*Instructions to follow*
Transcribe exactly the lines that fall between the one holding "- One of the" and the one holding "Another is to", inclusive, from the entries below.

*Material for this task*
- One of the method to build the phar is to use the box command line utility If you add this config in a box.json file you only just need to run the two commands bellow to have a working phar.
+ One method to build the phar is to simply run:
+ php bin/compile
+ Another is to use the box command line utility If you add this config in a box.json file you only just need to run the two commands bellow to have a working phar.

==

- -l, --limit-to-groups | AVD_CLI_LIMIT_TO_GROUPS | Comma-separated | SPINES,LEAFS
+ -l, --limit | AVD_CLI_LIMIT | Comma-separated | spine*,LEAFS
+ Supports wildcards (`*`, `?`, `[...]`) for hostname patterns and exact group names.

--

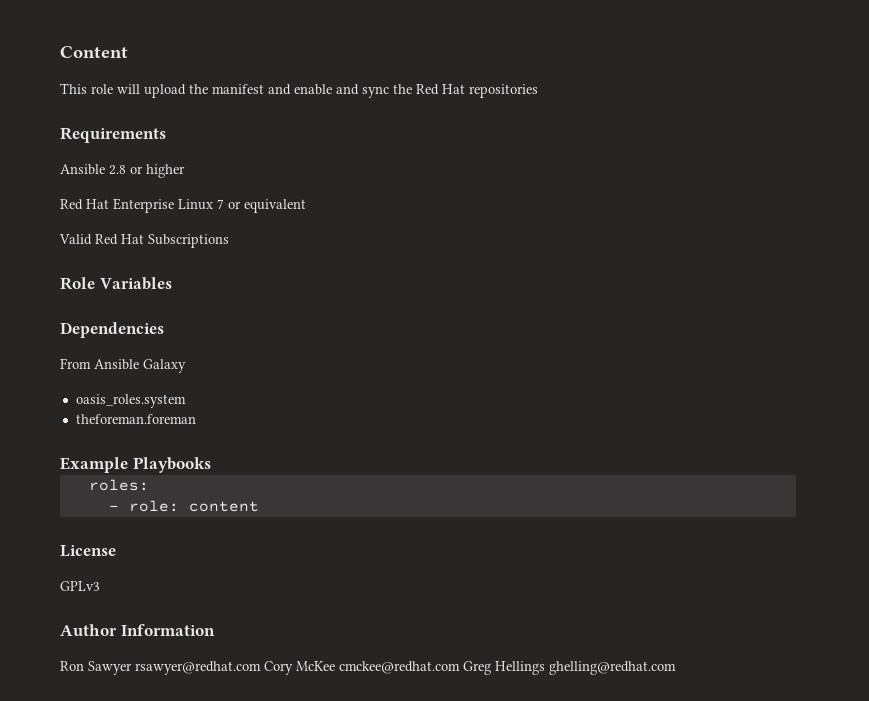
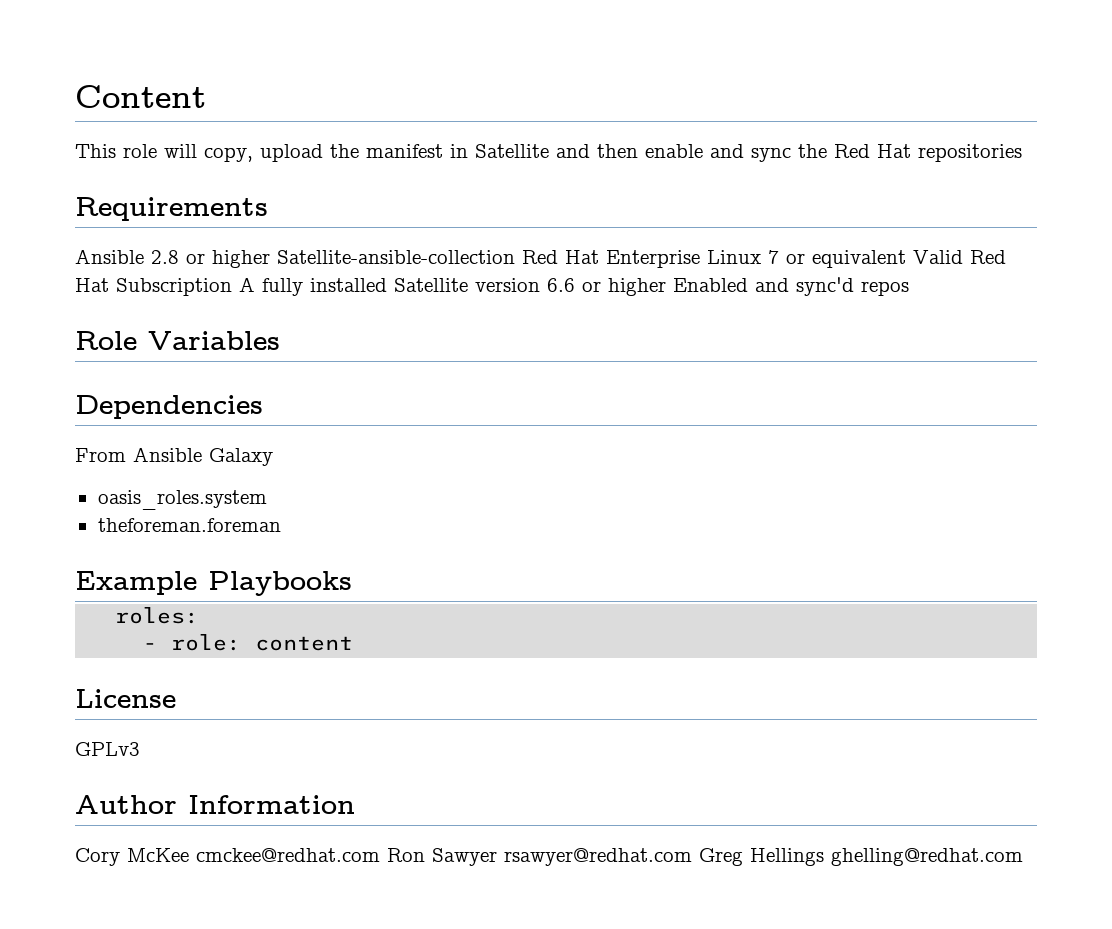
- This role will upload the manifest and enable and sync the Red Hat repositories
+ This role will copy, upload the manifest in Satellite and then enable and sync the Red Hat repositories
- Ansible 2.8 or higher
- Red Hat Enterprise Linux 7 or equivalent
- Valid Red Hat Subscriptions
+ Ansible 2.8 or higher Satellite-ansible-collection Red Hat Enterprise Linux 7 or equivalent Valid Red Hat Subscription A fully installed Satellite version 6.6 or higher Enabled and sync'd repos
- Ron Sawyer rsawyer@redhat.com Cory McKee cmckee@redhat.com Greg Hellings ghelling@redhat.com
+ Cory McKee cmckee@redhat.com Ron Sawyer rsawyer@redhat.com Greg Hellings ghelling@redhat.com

*Result of this task*
- One of the method to build the phar is to use the box command line utility If you add this config in a box.json file you only just need to run the two commands bellow to have a working phar.
+ One method to build the phar is to simply run:
+ php bin/compile
+ Another is to use the box command line utility If you add this config in a box.json file you only just need to run the two commands bellow to have a working phar.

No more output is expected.